# Task goal
Output only the lines below that start at the line containing "Liberation Mono, monospace" and end at the line containing "background: #fde047 ->", with both ends kept.

# Entries provided
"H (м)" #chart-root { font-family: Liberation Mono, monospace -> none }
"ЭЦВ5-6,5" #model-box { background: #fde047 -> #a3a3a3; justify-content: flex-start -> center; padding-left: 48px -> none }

==

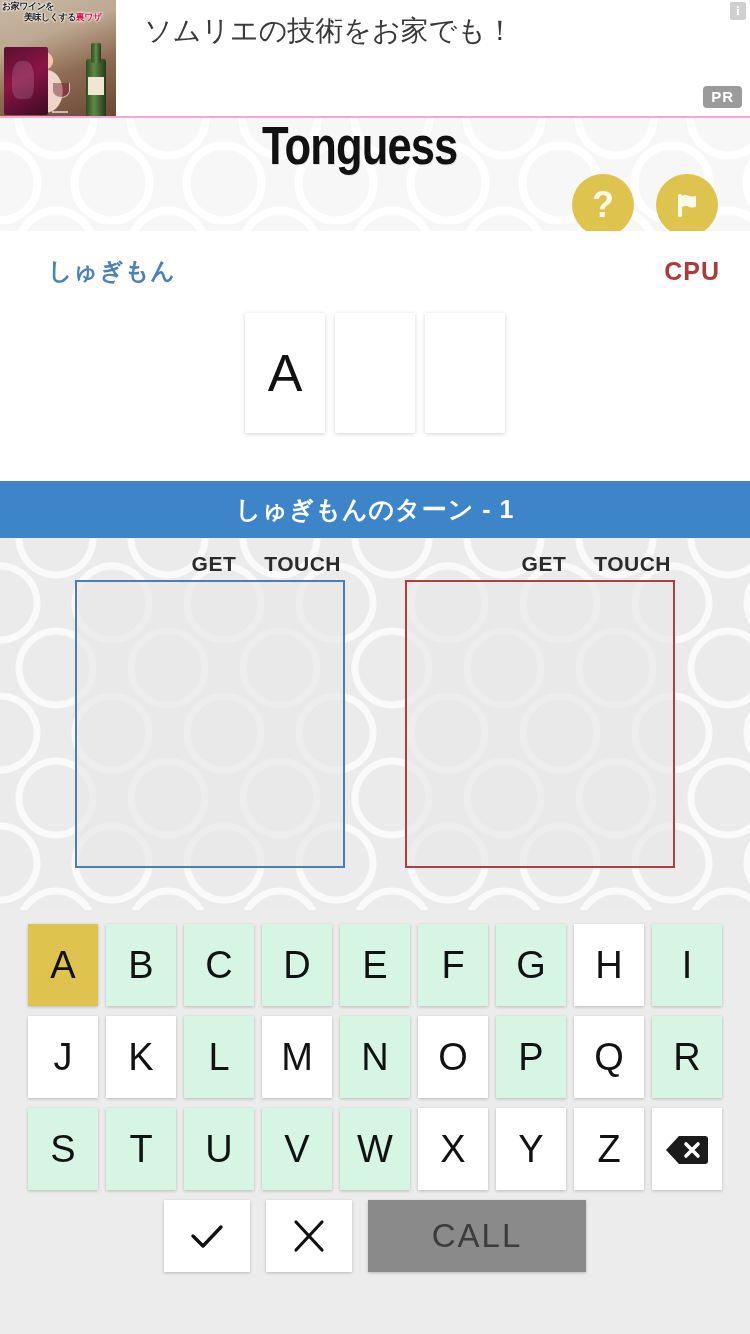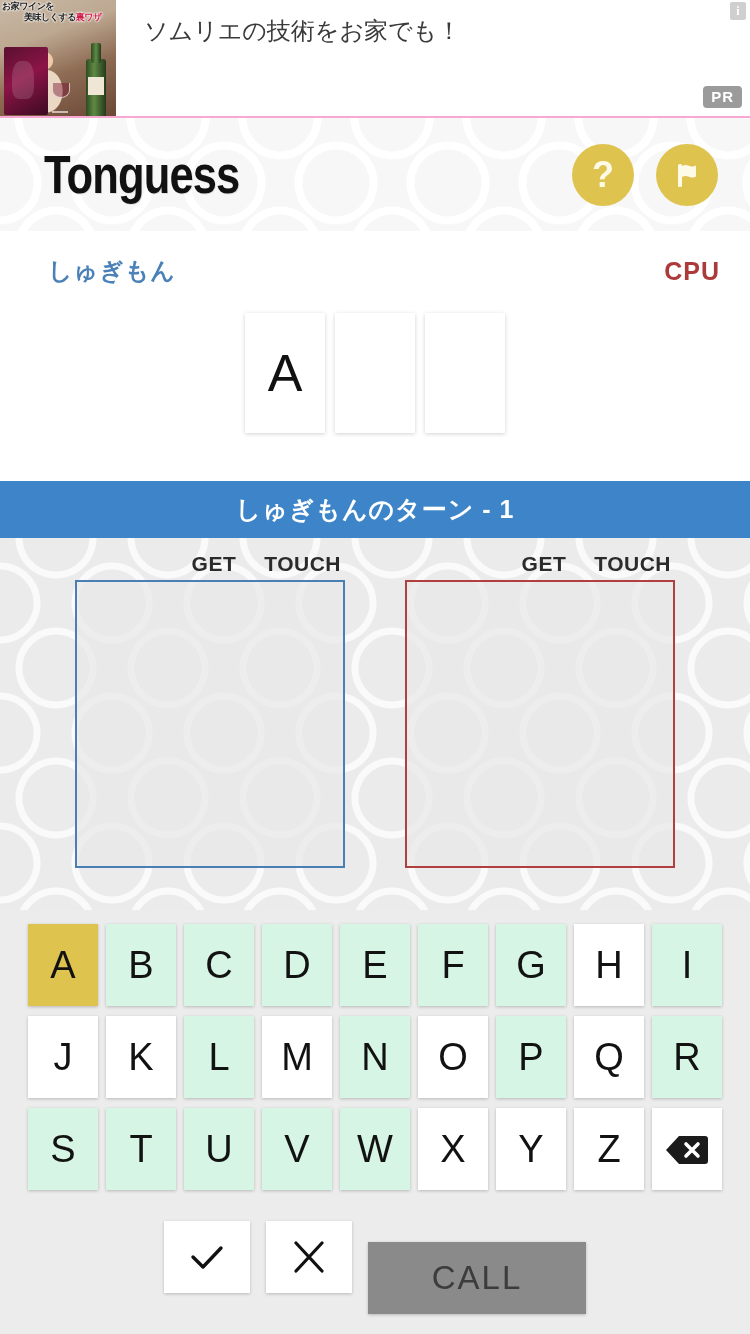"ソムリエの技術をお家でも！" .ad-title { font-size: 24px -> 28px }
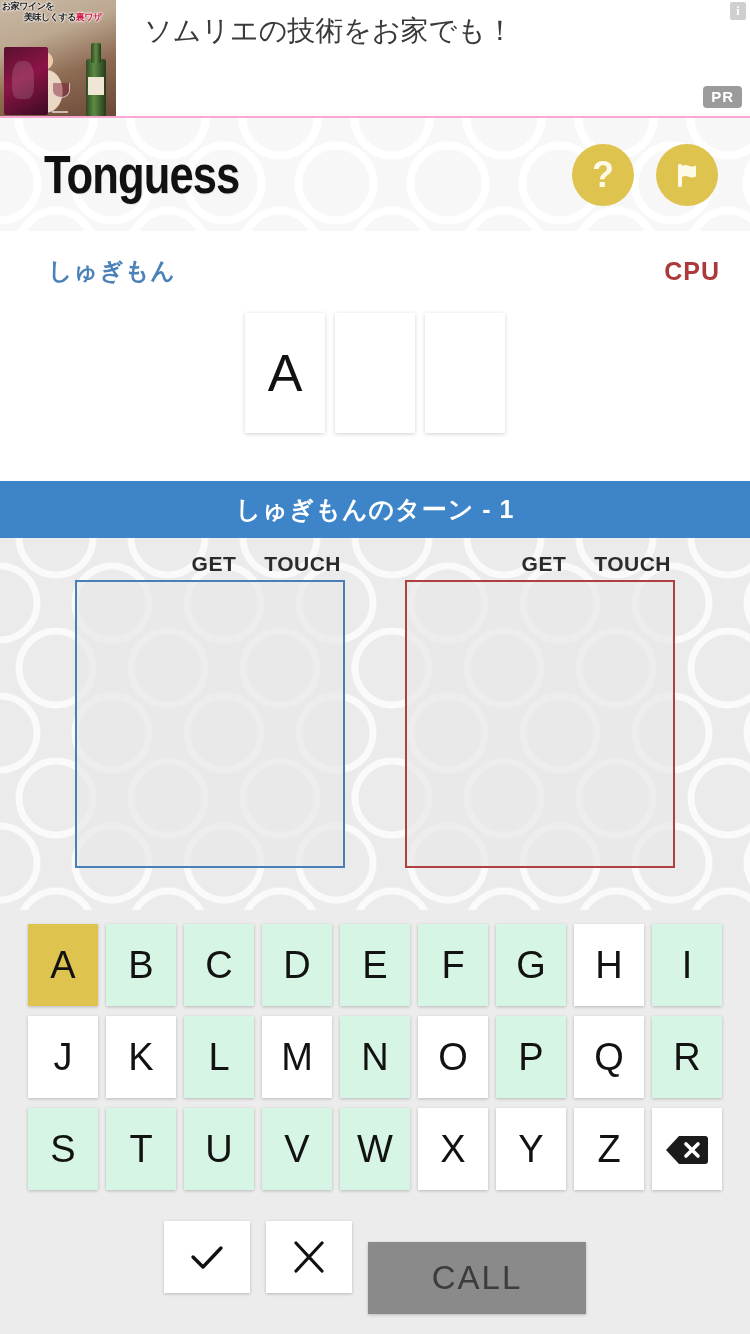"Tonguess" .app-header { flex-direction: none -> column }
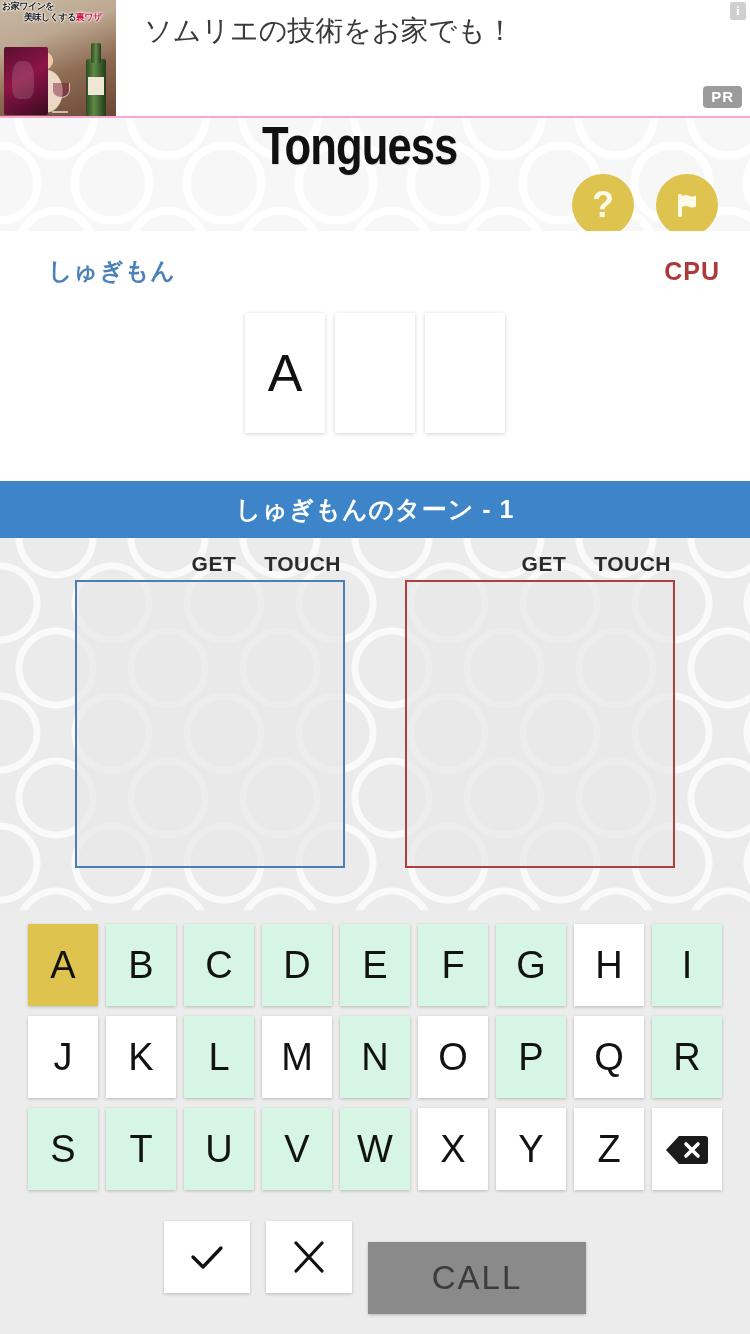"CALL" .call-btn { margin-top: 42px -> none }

# Your response
"H (м)" #chart-root { font-family: Liberation Mono, monospace -> none }
"ЭЦВ5-6,5" #model-box { background: #fde047 -> #a3a3a3; justify-content: flex-start -> center; padding-left: 48px -> none }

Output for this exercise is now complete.